Segment Start: Records supplied
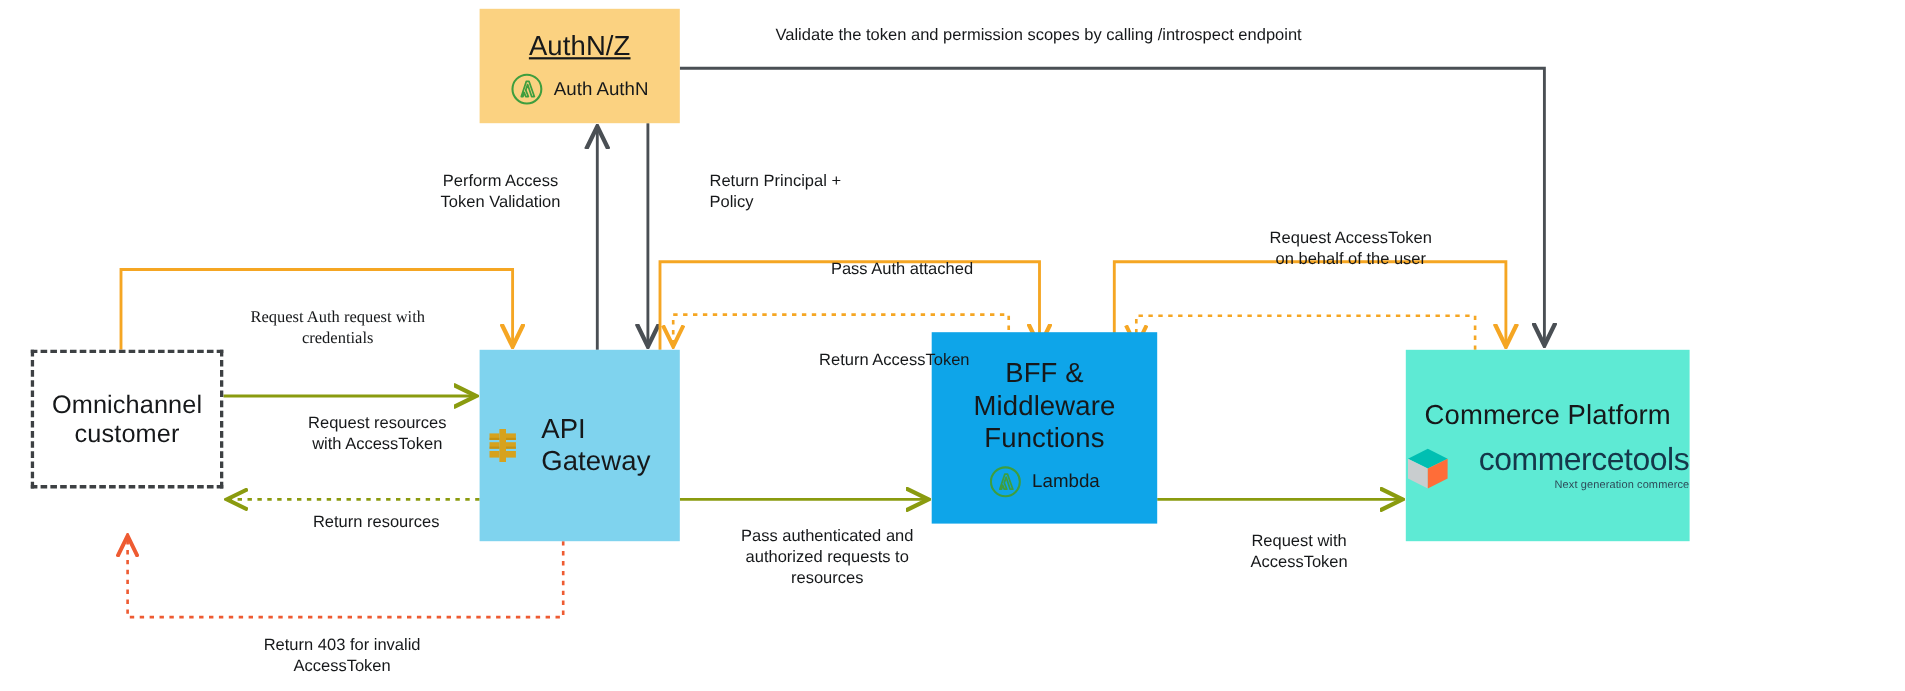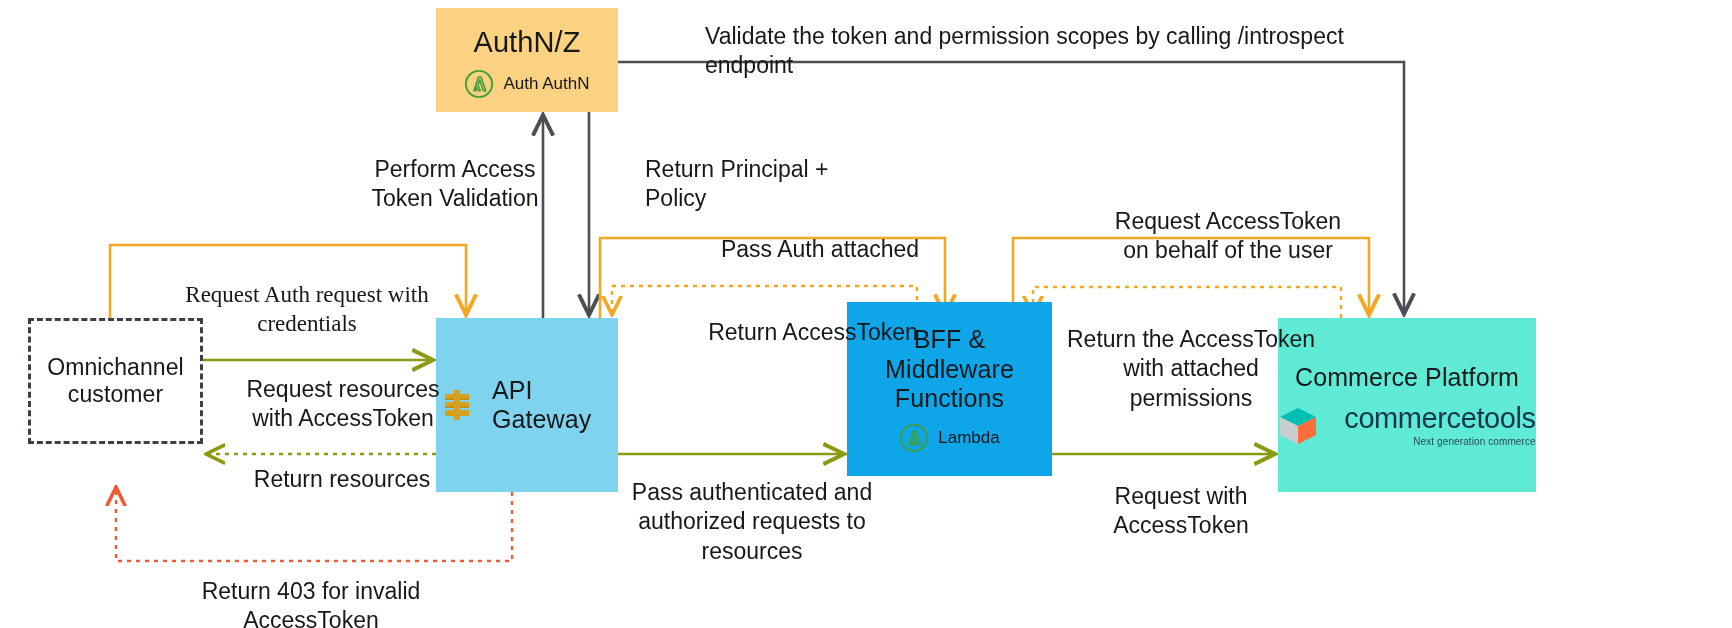--- a/index.html
+++ b/index.html
@@ -60,7 +60,7 @@
     background: #fbd281;
     padding-top: 4px;
   }
-  #node-authnz .node-title { font-size: 29px; }
+  #node-authnz .node-title { font-size: 25px; text-decoration: underline; }
 
   
   #node-apigw {

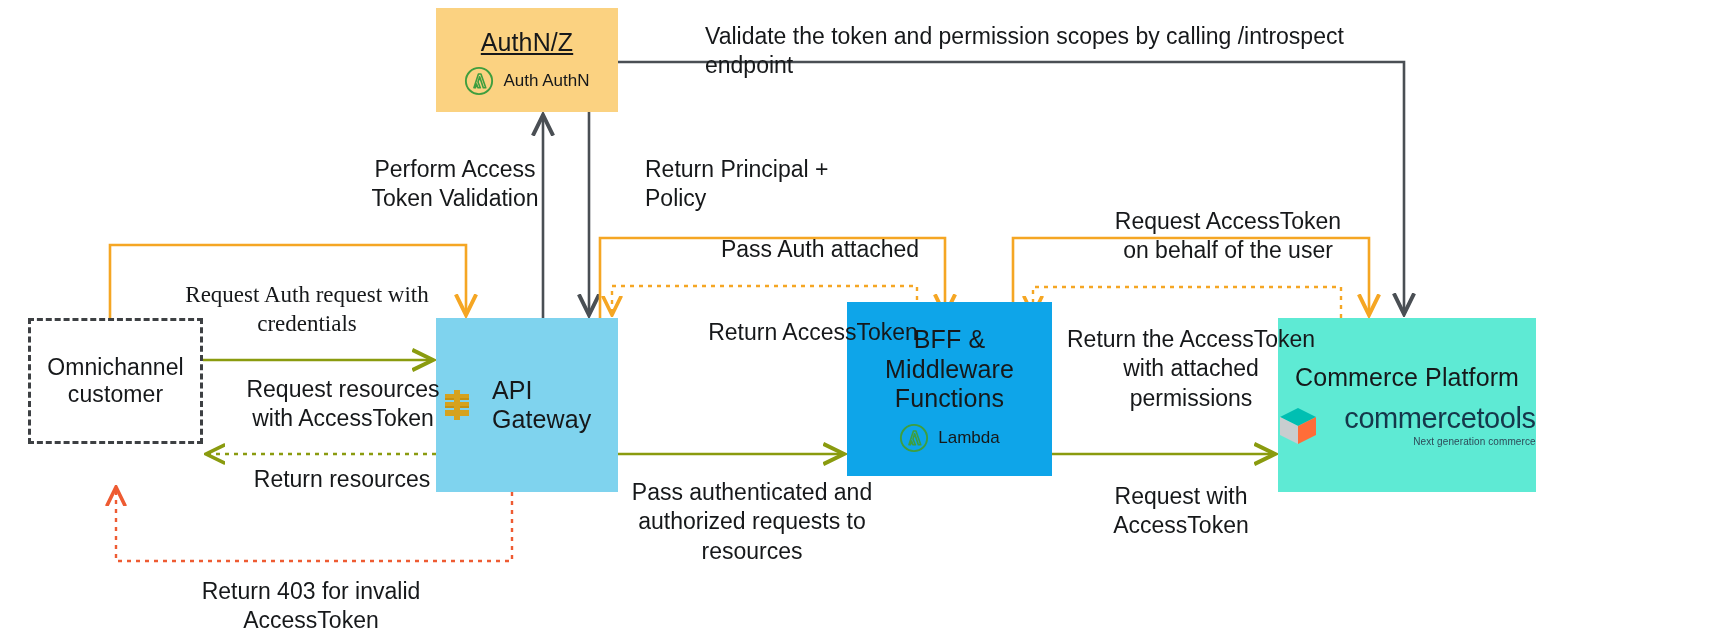--- a/index.html
+++ b/index.html
@@ -121,7 +121,7 @@
 
   .lbl {
     position: absolute;
-    font-size: 23px;
+    font-size: 15px;
     line-height: 1.28;
     color: #16181a;
     white-space: pre-line;

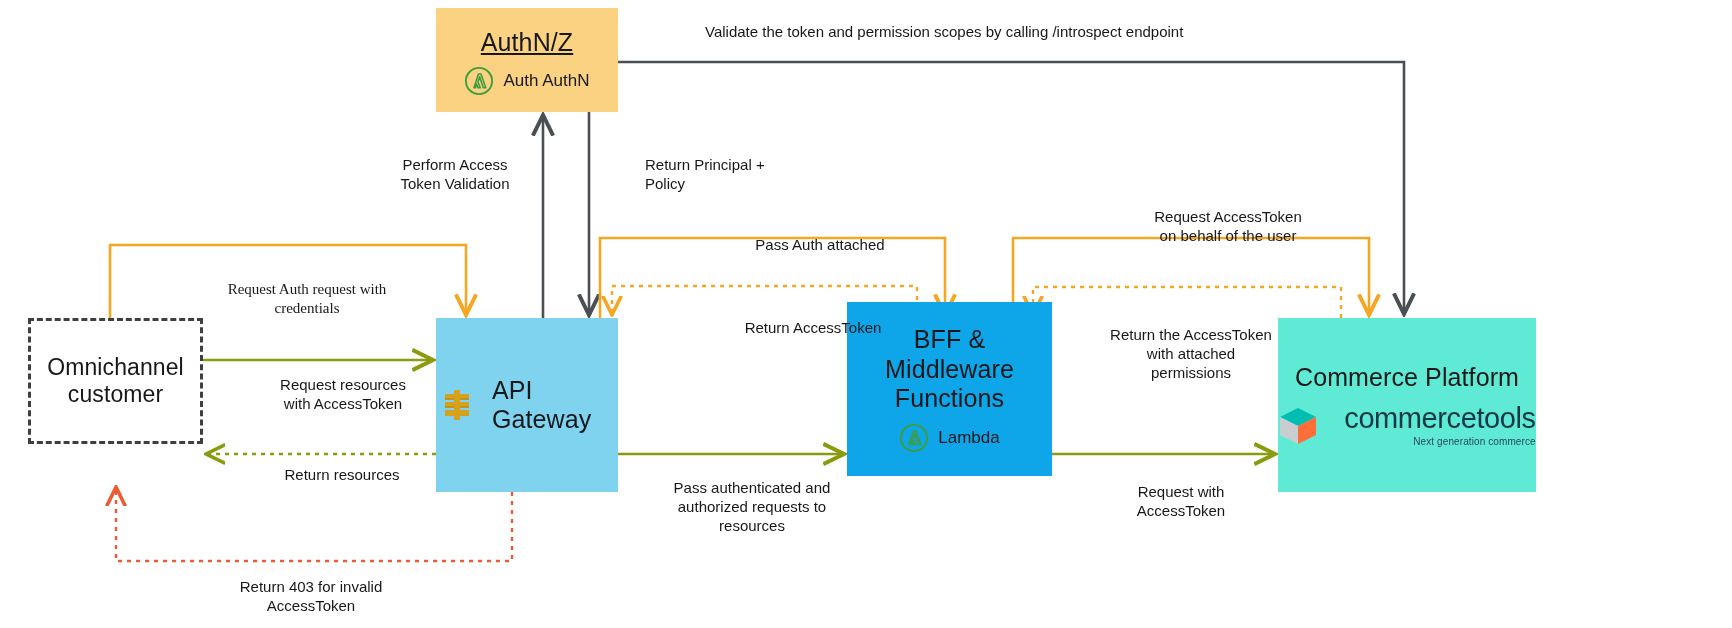--- a/index.html
+++ b/index.html
@@ -294,9 +294,6 @@
 
   <div class="lbl c" style="left:698px; top:318px; width:230px;">Return AccessToken</div>
 
-  <div class="lbl c" style="left:1066px; top:325px; width:250px;">Return the AccessToken
-with attached
-permissions</div>
 
   <div class="lbl c" style="left:233px; top:375px; width:220px;">Request resources
 with AccessToken</div>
Segment End: Records supplied
Aim of the exercise -
Pictures stay out of the copy; print the material above exactly.

Expected output -
--- a/index.html
+++ b/index.html
@@ -60,7 +60,7 @@
     background: #fbd281;
     padding-top: 4px;
   }
-  #node-authnz .node-title { font-size: 29px; }
+  #node-authnz .node-title { font-size: 25px; text-decoration: underline; }
 
   
   #node-apigw {

--- a/index.html
+++ b/index.html
@@ -121,7 +121,7 @@
 
   .lbl {
     position: absolute;
-    font-size: 23px;
+    font-size: 15px;
     line-height: 1.28;
     color: #16181a;
     white-space: pre-line;

--- a/index.html
+++ b/index.html
@@ -294,9 +294,6 @@
 
   <div class="lbl c" style="left:698px; top:318px; width:230px;">Return AccessToken</div>
 
-  <div class="lbl c" style="left:1066px; top:325px; width:250px;">Return the AccessToken
-with attached
-permissions</div>
 
   <div class="lbl c" style="left:233px; top:375px; width:220px;">Request resources
 with AccessToken</div>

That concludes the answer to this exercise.